脱出と最後の会話
二人が三人のもとに着くと、三人の背後で開いた転送陣がパチパチと音を立てながら少しずつ塞がっているのが見えた。レンフィーはそれを見た途端杖を振って修復を止めると、杖から魔力を放出してそれを維持する。
「随分久しぶりに結界を壊したもんじゃから時間制限あったのをすっかり失念しておったわ!お主らこれを使え!持っておればここに戻ることはないはずじゃ!」
「恩にきります。」
クロードとウィルに何かを投げ渡し、それを見ると扉で使ったコインの真新しい物であった。クロードはそれを握ると、レンフィーにお礼を言い三人のもとに駆け寄る。
「クロード様!一体何をなさっていたのですか!?待っている間に変な音が聞こえて皆不安になったんですよ!?」
「申し訳ない!さっきの話が本当かどうか確かめてたんだ。それよりもう時間だ、離れないように全員手をつなぐよ!」
「は、はい!」「お、おう!」
全員が手を握るのをレンフィーが確認すると、魔力の放出を止めて杖を地面に叩く。すると四人は吸い込まれていき姿が消えてすぐに結界が閉じた。行く末を見届けたレンフィーは空間から椅子を取り出し、ため息をつきながら座る。
(ふう疲れたわ…こうして人と話すのは数百年ぶりだったの。けど、まさかエルフ以外の者がここに来れるとは思わんかったわ…)
眠気で重い瞼を閉じ、久しぶりの夢を見る。それは共に魔王と戦ったルークとの最後の会話だった。
「お前が不老不死になったと最初聞いた時は平和になったせいで頭がおかしくなったんかと思ったよw」
「見た通り胸を貫かれて生きてるエルフがどこにおるアホ!妾も望んでこうなったのではないぞ!それとルーク笑いすぎじゃ!」
「悪い悪いw驚きより笑いが勝ったよwまさか親友を助ける為に万能薬を作ってる最中に魔族に襲われて相討ちになった時に薬ごと貫かれてこうなったとはねw」
笑いが止まらないルークに胸に剣を突き刺した状態で話すレンフィーは怒りをぶつけるがそれでも止まらないでいた。少しして笑いが止まると神妙な顔でルークが話し始める。

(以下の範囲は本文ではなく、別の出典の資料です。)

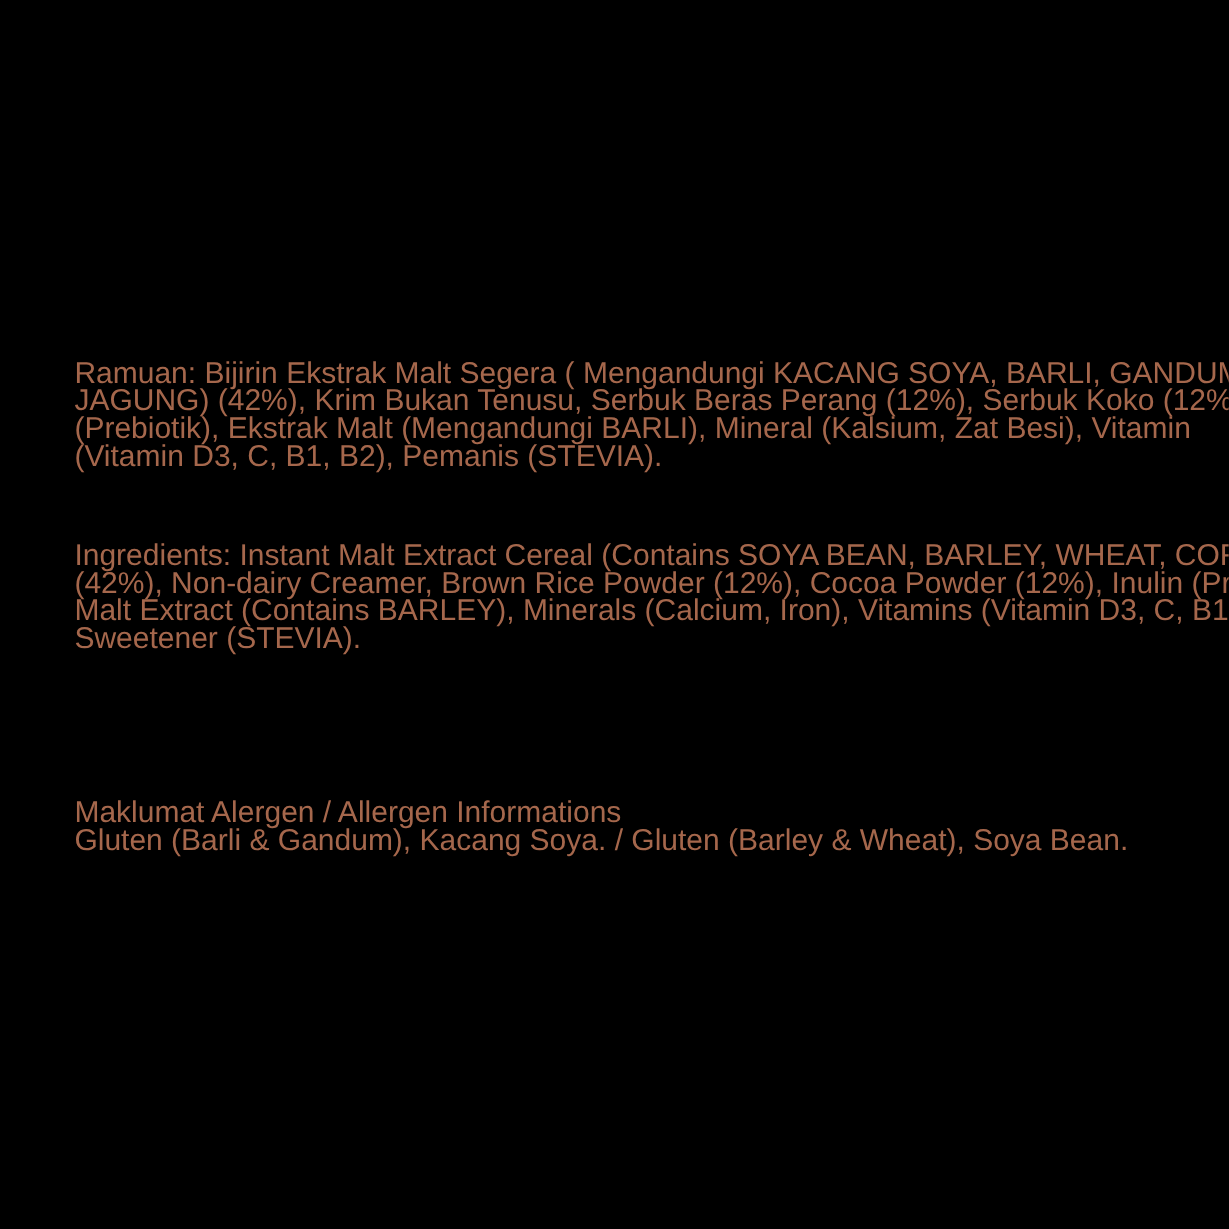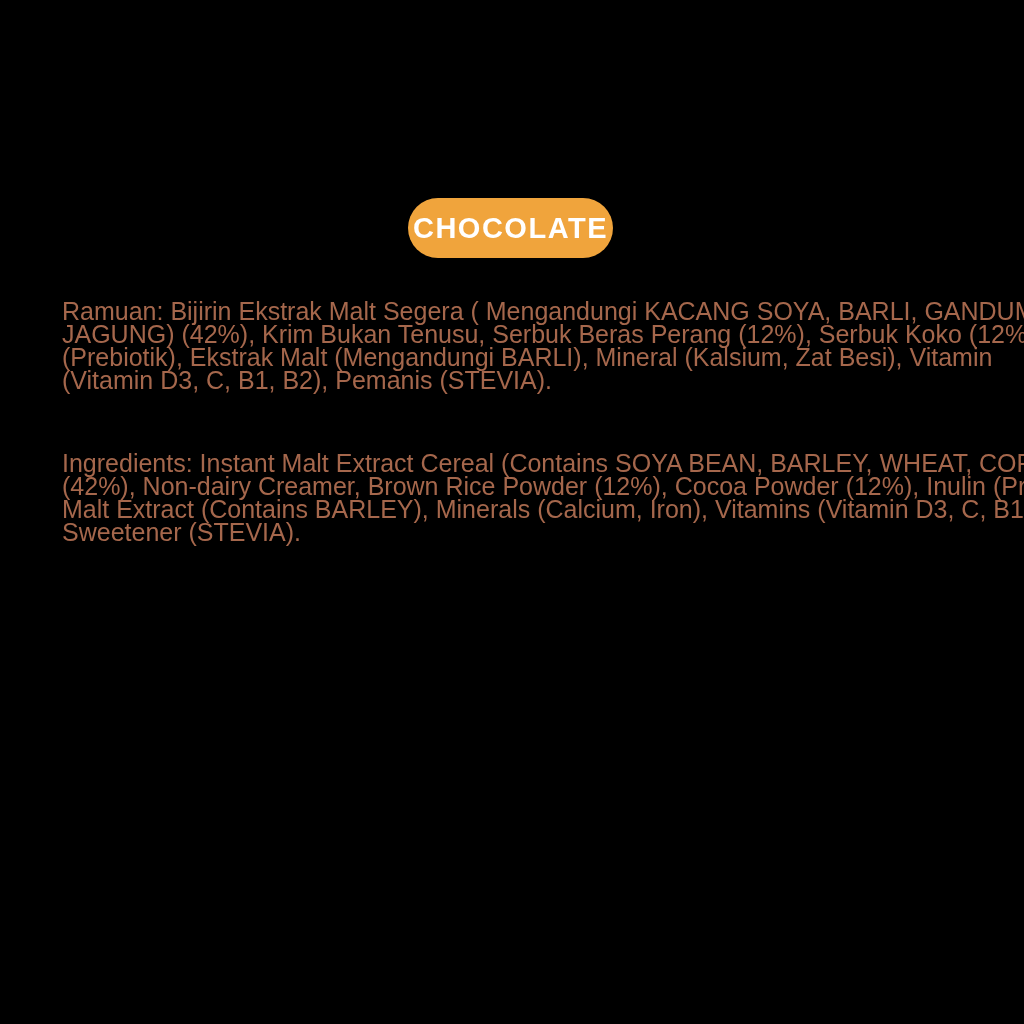--- a/index.html
+++ b/index.html
@@ -46,30 +46,29 @@
   .para-english  { top: 452px; }
   .para-chinese  { top: 556px; line-height: 28px; }
   .para-allergen { top: 666px; }
   .para-factory  { top: 746px; }
 </style>
 </head>
 <body>
 
 <div class="canvas">
 
-  <div class="badge">
-    <span>CHOCOLATE</span>
-  </div>
 
   <div class="para para-malay">Ramuan: Bijirin Ekstrak Malt Segera ( Mengandungi KACANG SOYA, BARLI, GANDUM,
 JAGUNG) (42%), Krim Bukan Tenusu, Serbuk Beras Perang (12%), Serbuk Koko (12%), Inulin
 (Prebiotik), Ekstrak Malt (Mengandungi BARLI), Mineral (Kalsium, Zat Besi), Vitamin
 (Vitamin D3, C, B1, B2), Pemanis (STEVIA).</div>
 
   <div class="para para-english">Ingredients: Instant Malt Extract Cereal (Contains SOYA BEAN, BARLEY, WHEAT, CORN)
 (42%), Non-dairy Creamer, Brown Rice Powder (12%), Cocoa Powder (12%), Inulin (Prebiotics),
 Malt Extract (Contains BARLEY), Minerals (Calcium, Iron), Vitamins (Vitamin D3, C, B1, B2),
 Sweetener (STEVIA).</div>
 
 
+  <div class="para para-allergen">Maklumat Alergen / Allergen Informations
+Gluten (Barli &amp; Gandum), Kacang Soya. / Gluten (Barley &amp; Wheat), Soya Bean.</div>
 
 
 </div>
 
 </body></html>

「ふう…さっきは笑いすぎた。レンフィー、もう会えないんだろ?」
いつの間にか剣を抜いたレンフィーは深刻な顔で話しだす。
「そうじゃ。妾はこのあと禁忌を犯したとして同胞達から無限牢獄に封印される。もう会えなくなる前にお主に会いたかった。」
「…それは残念だ。実際違うけど世界を救った英雄と二度と会えなくなるとはね。…そうだ!ならレンフィー、これを預かってくれないか?」
そう言うとルークは胸元から懐中時計を取り出し、レンフィーに渡す。
「これは何じゃ?」
「魔道具:「過去を巡る時計」。昔遺跡探索した時に見つけたものだよ。ある条件を満たせば使えるようになるけどその条件は分からなかった…僕の直感だけど、また君の元に僕と同じ魔法が使える人が来るかもしれない。もし未来でその人に出会ったら渡してほしい。」
「…お主の直感は当たりやすいからの。いつになるか分からんがその時が来たら渡してやろう。その時までこれを保存しとかないとの。」
懐中時計を受け取るとそれを杖で叩き、光の粒となって消えていった。それを見たルークが感心する。
「やっぱエルフって凄いな!時空間魔法においては右に出る種族はいないよ!」
「エルフにとっては基礎の基礎じゃ!茶化すのならもうよい!最後の別れと思って話しておるのに白けたわ。」
「ごめんって。」
ルークはレンフィーの機嫌を直すとレンフィーの手を引いて丘の上に駆け上り頂上で腰掛ける。
「お主このあとどうするんじゃ?平和になった今やることないじゃろ?」
「僕は行く先々の集落を巡りながら冒険することにしたよ。あの状況じゃ無かったら探検して世界の謎を解き明かしていこうと思ってたから再興ついでに本格的に冒険するつもりだ。その為にギルドなるものも創ったから何とかなるだろ」
「昔から爪が甘いからのお主は。破滅だけはしないでおくれ。」
「安心しろ、破滅したりしないさ。僕の未来はそうなるって分かってるから。」
そう笑い飛ばすルークの顔を思い浮かべ、レンフィーは夢見こごちに笑みを浮かべる。
(随分懐かしい記憶だったの…無意識にあやつと同じ魔法を使えたクロードって子に重ねてたかも知れんの。)
懐かしい記憶と共にレンフィーは深い眠りについた。